Data for analysis:
'''

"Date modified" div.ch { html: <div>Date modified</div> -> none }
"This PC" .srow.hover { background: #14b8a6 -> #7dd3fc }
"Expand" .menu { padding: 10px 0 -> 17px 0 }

'''
'''

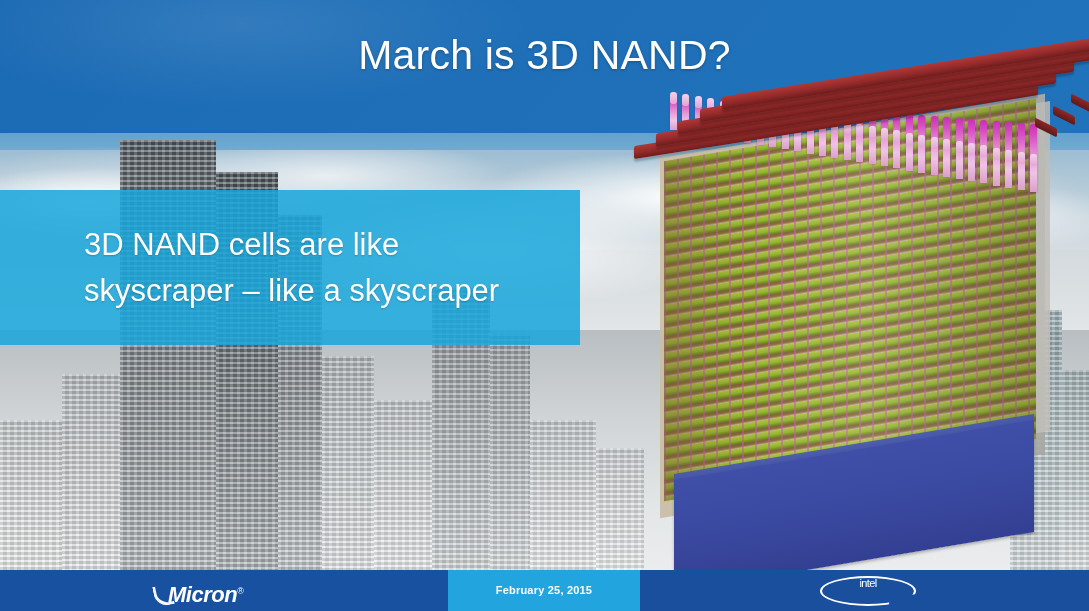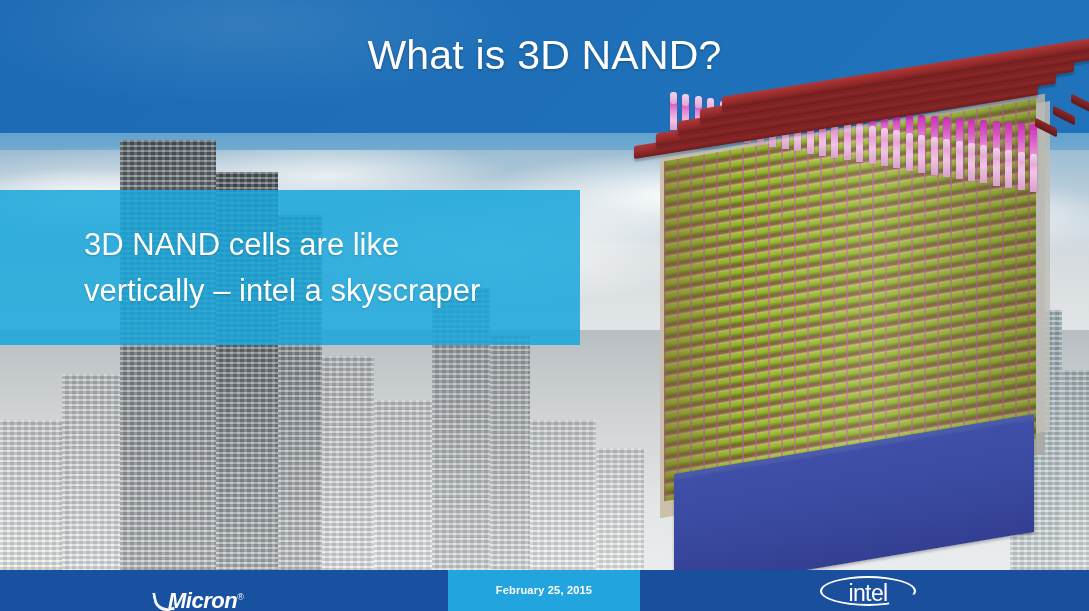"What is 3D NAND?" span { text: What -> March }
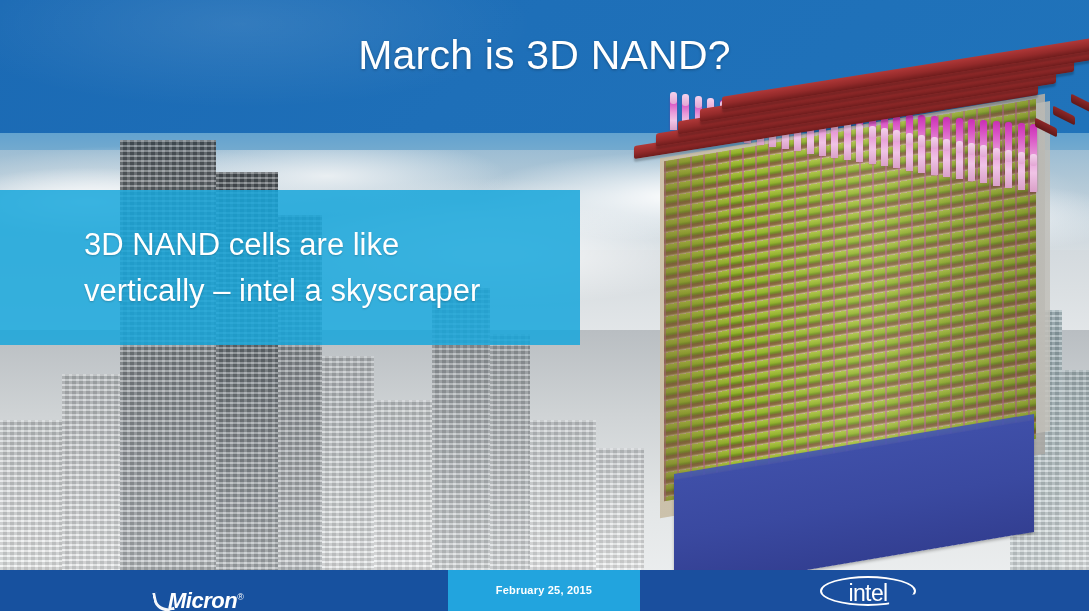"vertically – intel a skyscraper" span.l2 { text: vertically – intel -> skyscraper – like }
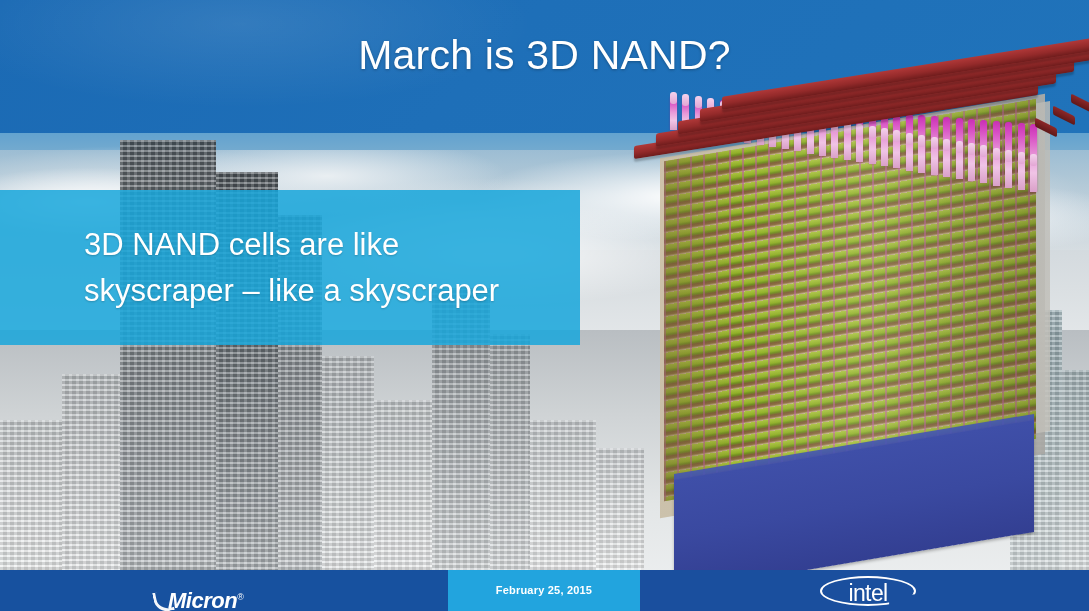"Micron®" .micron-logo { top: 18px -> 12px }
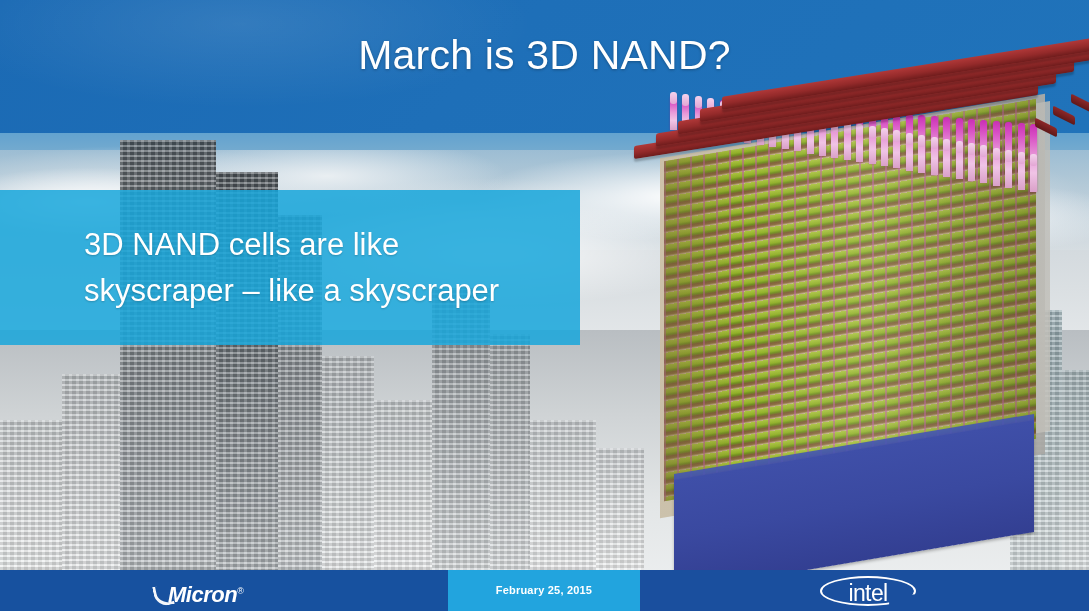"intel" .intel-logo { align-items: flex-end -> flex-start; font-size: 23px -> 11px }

'''

What is required: Your answer must be the exact lines from the records above, from the one containing "top: 18px ->" through the one containing "align-items: flex-end ->", both included, with every picture left out.

Answer box:
"Micron®" .micron-logo { top: 18px -> 12px }
"intel" .intel-logo { align-items: flex-end -> flex-start; font-size: 23px -> 11px }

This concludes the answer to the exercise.